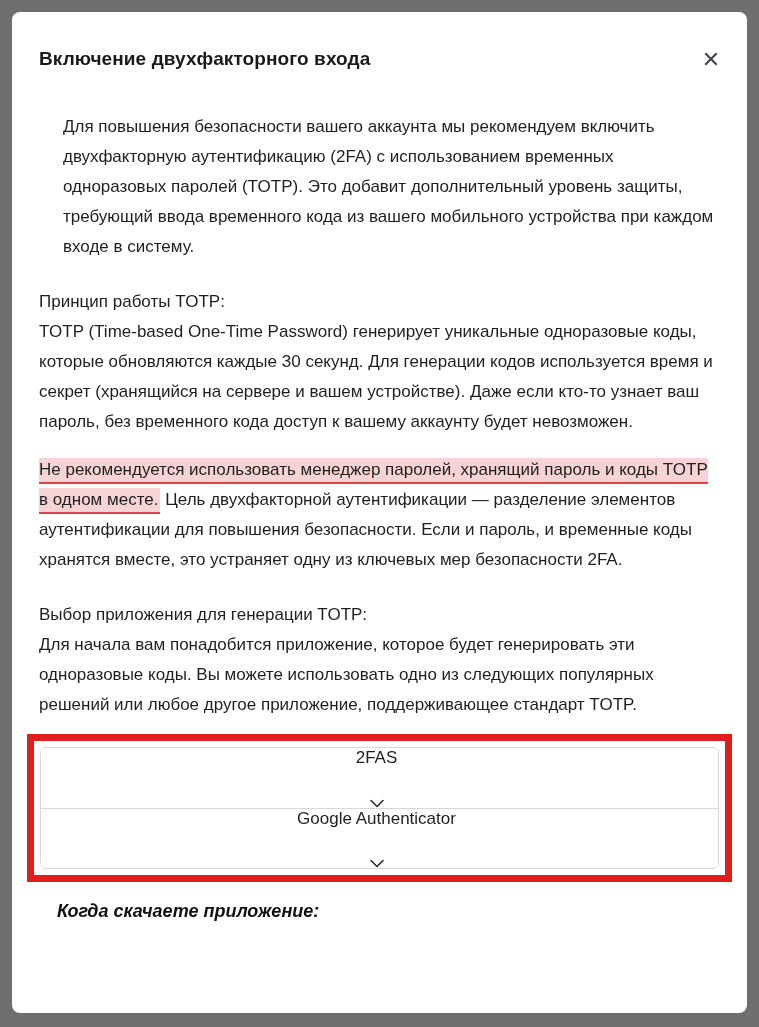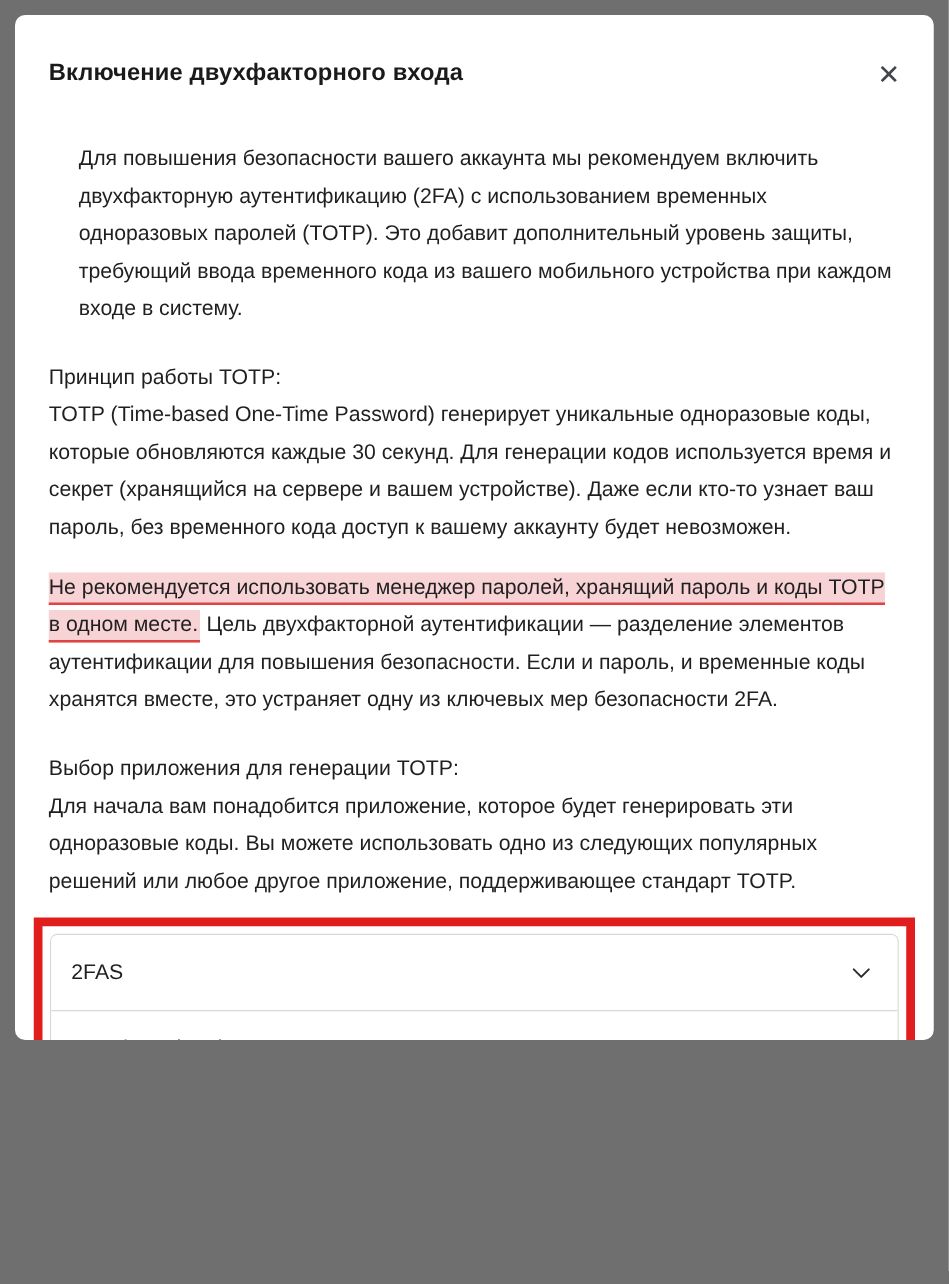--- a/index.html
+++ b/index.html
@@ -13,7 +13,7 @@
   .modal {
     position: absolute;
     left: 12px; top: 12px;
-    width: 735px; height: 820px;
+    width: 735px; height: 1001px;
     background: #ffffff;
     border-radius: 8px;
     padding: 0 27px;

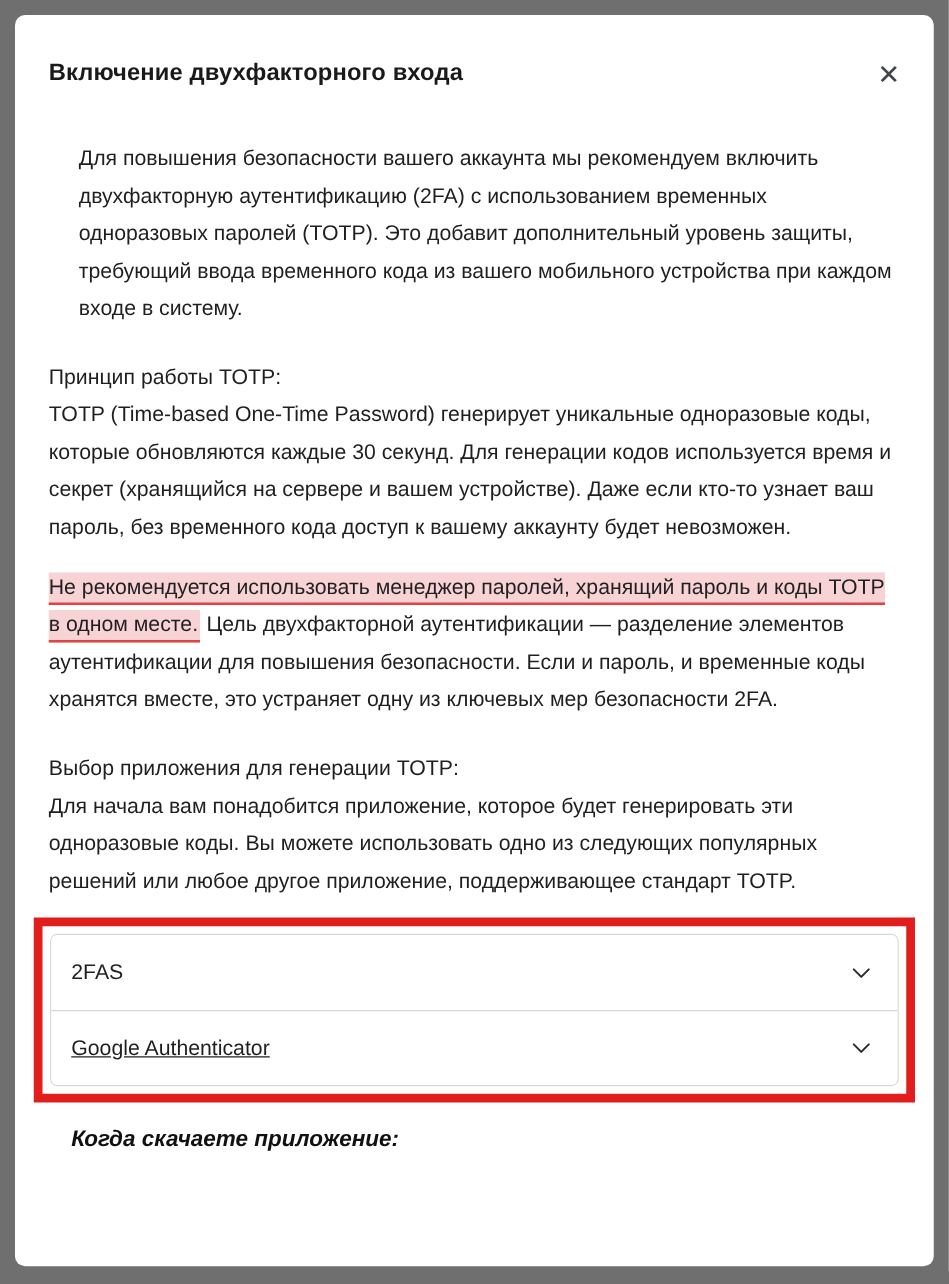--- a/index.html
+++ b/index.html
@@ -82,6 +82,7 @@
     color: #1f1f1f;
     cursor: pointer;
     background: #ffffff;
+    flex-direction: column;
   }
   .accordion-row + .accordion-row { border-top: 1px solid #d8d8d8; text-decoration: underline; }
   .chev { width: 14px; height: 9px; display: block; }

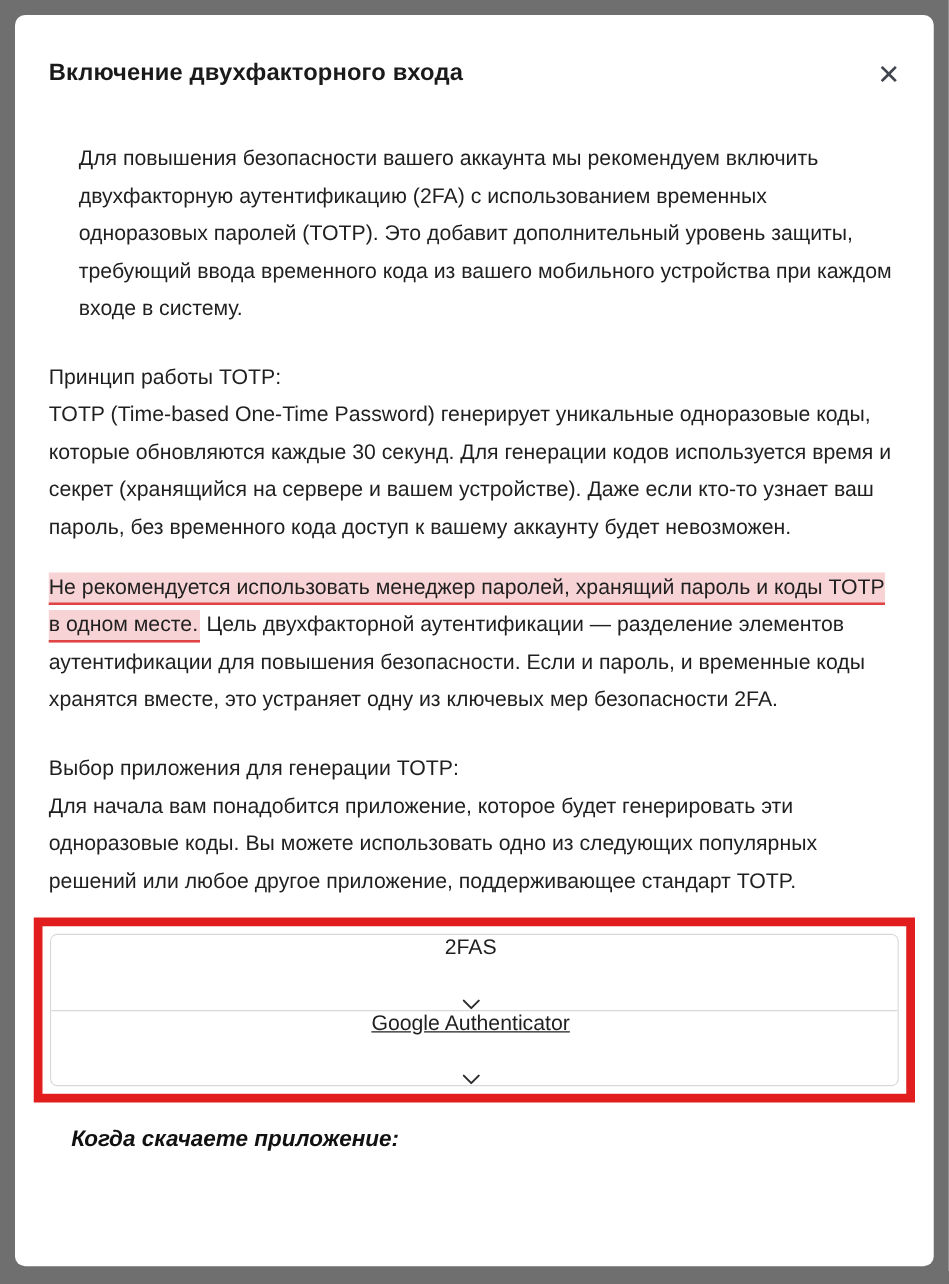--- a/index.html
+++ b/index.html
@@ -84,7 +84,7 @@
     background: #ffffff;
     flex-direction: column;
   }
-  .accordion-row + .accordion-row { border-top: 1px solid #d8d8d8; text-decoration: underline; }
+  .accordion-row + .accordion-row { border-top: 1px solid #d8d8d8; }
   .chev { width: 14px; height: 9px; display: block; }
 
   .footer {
* * *
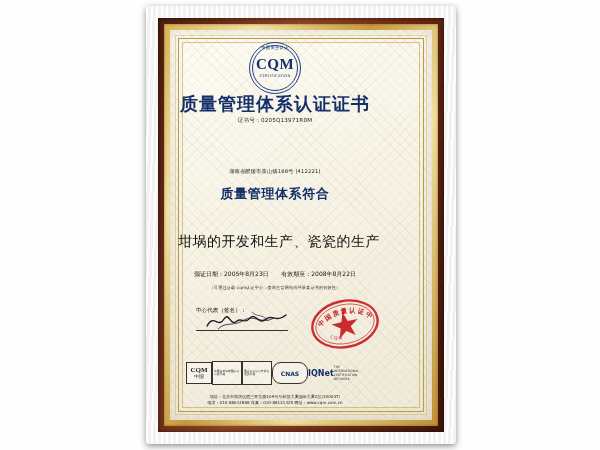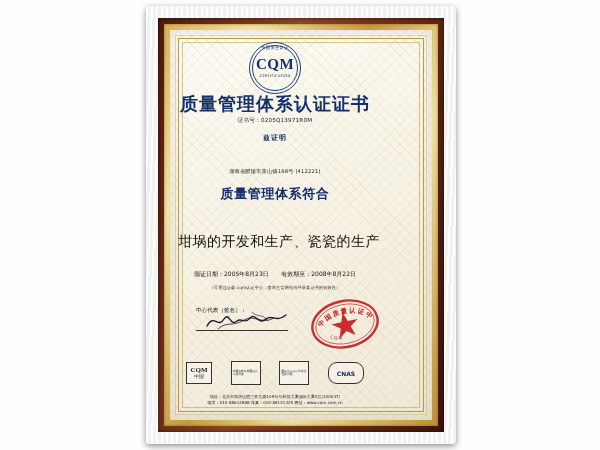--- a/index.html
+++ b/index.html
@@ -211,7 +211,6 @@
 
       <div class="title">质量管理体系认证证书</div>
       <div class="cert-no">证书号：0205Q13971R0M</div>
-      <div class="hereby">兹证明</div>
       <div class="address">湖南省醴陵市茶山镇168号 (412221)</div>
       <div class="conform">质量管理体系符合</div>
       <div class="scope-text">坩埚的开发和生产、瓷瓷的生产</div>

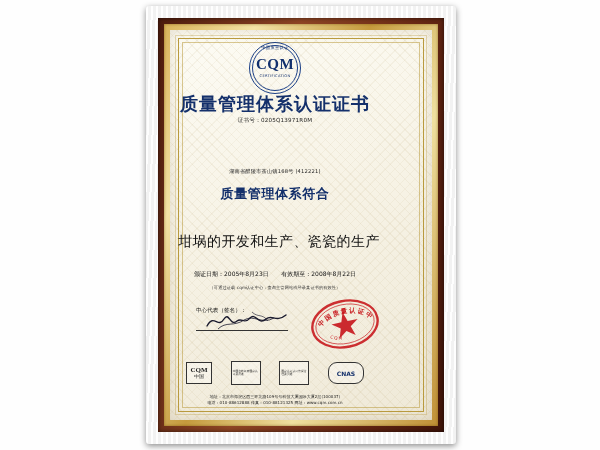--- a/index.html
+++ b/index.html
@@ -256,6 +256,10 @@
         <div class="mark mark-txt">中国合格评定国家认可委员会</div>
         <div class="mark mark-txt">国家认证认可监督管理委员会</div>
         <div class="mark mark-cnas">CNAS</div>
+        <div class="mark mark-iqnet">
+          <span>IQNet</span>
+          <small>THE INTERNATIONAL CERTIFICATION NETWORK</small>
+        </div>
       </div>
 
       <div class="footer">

PROBLEM DESCRIPTION:
Wherever the string "mark" turns up in the material, copy the whole line.

EXERCISE RESULT:
         <div class="mark mark-txt">中国合格评定国家认可委员会</div>
         <div class="mark mark-txt">国家认证认可监督管理委员会</div>
         <div class="mark mark-cnas">CNAS</div>
+        <div class="mark mark-iqnet">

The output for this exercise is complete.